Dataset records:

* * * * * * * * *

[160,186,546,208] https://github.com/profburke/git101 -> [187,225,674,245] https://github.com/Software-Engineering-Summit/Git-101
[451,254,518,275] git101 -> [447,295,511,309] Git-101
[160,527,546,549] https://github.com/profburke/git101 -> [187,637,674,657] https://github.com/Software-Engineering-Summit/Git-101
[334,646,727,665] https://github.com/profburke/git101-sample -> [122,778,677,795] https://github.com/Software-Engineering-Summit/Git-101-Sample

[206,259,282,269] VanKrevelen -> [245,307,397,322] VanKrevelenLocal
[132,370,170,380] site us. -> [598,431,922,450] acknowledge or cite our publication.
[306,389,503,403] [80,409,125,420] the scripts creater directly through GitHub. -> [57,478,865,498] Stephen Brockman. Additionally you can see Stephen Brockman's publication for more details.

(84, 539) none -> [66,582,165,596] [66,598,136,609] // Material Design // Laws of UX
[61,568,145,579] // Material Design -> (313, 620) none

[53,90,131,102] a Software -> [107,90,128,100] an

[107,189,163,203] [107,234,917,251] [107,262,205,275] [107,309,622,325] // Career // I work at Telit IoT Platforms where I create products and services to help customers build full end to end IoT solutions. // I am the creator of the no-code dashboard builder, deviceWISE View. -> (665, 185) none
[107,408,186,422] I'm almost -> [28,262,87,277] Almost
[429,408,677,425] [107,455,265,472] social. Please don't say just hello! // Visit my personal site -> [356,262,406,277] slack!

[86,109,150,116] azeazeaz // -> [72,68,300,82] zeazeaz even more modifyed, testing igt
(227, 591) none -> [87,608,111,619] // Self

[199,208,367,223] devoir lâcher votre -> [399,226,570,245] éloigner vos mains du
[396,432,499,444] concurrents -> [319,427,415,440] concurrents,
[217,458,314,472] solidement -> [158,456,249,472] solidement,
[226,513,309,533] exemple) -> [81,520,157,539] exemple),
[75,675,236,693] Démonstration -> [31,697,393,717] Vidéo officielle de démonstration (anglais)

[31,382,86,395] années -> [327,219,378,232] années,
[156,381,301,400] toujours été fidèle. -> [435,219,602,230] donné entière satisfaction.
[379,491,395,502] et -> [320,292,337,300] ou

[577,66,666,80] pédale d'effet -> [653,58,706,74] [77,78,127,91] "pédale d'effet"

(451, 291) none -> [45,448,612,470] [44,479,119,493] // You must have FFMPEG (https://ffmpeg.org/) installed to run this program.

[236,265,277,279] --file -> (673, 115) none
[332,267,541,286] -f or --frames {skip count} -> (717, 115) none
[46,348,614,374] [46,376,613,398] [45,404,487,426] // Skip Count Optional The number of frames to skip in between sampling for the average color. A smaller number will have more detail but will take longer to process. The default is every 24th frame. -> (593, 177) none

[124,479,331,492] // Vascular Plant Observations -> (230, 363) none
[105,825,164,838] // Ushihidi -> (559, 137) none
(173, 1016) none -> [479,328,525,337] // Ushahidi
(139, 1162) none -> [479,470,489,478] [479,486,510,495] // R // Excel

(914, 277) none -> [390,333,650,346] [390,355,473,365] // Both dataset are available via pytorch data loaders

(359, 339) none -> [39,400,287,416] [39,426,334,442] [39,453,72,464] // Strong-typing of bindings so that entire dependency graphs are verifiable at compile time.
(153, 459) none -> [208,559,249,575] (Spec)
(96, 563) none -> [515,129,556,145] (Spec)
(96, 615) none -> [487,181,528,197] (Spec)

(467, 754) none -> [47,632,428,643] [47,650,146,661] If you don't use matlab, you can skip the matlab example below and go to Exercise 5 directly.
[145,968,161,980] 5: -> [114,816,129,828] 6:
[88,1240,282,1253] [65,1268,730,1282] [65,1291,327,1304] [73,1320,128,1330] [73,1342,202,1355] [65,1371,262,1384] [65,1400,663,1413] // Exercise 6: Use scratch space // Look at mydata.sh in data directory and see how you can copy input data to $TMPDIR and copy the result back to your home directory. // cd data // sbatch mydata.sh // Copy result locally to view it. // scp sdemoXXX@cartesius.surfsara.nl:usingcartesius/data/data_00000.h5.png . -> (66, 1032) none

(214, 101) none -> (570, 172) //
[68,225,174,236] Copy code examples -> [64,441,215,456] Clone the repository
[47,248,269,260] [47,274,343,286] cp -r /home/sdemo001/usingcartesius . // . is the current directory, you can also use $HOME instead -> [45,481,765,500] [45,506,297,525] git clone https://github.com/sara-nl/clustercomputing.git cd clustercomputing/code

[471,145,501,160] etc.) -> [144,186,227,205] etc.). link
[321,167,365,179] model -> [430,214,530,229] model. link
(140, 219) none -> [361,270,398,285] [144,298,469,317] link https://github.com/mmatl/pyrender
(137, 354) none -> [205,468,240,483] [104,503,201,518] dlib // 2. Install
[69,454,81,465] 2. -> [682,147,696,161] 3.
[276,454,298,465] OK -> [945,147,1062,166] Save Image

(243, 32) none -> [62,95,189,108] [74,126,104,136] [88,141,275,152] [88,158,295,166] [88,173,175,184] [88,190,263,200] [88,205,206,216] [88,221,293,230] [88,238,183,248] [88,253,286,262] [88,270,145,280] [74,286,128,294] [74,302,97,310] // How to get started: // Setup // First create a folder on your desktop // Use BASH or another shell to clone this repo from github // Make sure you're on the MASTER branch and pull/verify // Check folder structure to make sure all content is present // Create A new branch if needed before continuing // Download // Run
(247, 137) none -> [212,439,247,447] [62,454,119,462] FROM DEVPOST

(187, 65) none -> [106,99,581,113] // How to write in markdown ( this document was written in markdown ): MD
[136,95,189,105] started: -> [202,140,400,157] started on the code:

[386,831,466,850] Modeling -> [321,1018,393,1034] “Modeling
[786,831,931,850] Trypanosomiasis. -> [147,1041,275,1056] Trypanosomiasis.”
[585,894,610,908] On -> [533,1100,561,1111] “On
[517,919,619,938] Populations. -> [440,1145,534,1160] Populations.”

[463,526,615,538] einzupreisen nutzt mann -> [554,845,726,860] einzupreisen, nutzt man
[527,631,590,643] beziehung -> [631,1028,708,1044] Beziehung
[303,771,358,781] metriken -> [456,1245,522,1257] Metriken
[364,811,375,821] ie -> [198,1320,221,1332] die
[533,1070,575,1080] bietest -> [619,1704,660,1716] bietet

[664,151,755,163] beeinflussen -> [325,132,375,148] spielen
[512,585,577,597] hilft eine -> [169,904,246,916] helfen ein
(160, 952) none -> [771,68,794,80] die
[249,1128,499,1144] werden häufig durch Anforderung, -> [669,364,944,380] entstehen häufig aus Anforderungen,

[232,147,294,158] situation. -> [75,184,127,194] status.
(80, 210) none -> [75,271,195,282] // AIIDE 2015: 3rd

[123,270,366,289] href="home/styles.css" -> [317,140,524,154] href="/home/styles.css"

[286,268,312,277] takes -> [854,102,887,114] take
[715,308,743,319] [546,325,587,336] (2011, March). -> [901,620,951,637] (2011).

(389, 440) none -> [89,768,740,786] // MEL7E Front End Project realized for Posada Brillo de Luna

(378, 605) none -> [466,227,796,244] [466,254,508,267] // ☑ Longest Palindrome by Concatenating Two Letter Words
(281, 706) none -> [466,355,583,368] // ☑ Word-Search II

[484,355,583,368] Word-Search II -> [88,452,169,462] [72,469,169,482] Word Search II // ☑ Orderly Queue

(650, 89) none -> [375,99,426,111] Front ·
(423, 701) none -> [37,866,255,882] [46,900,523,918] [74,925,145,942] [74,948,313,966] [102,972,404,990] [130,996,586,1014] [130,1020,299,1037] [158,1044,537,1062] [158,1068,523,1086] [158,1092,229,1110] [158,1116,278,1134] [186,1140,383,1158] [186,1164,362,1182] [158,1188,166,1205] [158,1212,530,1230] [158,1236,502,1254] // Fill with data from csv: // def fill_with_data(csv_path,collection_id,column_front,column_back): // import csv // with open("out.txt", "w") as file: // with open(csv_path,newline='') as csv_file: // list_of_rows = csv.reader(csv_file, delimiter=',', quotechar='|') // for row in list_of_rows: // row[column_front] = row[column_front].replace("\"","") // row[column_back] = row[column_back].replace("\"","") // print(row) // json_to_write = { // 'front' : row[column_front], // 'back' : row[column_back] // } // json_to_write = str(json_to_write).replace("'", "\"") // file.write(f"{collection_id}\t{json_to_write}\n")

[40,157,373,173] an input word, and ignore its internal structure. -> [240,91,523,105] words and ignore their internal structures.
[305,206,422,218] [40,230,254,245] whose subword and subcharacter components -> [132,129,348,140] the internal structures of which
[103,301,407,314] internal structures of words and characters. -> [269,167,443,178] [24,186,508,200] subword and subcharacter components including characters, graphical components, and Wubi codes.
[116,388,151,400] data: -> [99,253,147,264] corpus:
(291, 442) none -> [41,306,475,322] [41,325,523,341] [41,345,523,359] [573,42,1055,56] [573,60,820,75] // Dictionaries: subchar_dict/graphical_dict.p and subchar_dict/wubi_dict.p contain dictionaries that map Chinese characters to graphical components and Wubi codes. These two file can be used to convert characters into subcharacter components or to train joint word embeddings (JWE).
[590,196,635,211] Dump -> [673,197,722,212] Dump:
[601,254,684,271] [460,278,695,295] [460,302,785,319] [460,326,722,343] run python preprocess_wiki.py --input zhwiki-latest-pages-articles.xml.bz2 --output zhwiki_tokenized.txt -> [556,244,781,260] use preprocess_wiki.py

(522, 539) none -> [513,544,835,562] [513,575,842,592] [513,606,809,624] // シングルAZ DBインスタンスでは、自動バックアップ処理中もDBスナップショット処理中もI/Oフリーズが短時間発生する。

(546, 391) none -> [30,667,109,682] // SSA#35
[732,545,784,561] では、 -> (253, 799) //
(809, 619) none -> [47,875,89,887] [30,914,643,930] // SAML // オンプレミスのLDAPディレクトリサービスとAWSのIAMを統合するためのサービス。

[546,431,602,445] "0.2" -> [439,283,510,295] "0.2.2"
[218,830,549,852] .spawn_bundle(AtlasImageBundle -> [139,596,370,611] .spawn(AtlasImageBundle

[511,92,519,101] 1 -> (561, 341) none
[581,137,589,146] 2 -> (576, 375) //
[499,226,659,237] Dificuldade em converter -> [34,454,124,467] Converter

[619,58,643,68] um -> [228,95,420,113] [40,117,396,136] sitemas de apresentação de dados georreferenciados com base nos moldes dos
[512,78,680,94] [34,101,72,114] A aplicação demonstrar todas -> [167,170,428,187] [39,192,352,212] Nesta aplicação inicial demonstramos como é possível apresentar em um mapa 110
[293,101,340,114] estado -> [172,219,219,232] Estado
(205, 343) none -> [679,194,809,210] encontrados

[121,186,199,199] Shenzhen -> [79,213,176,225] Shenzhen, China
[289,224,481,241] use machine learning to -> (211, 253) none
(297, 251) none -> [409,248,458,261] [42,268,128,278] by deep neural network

* * * * * * * * *

Where the line with "[132,370,170,380] site us." ends, your copy should end too; please return exactly the lines from the first line of the data through it.

[160,186,546,208] https://github.com/profburke/git101 -> [187,225,674,245] https://github.com/Software-Engineering-Summit/Git-101
[451,254,518,275] git101 -> [447,295,511,309] Git-101
[160,527,546,549] https://github.com/profburke/git101 -> [187,637,674,657] https://github.com/Software-Engineering-Summit/Git-101
[334,646,727,665] https://github.com/profburke/git101-sample -> [122,778,677,795] https://github.com/Software-Engineering-Summit/Git-101-Sample

[206,259,282,269] VanKrevelen -> [245,307,397,322] VanKrevelenLocal
[132,370,170,380] site us. -> [598,431,922,450] acknowledge or cite our publication.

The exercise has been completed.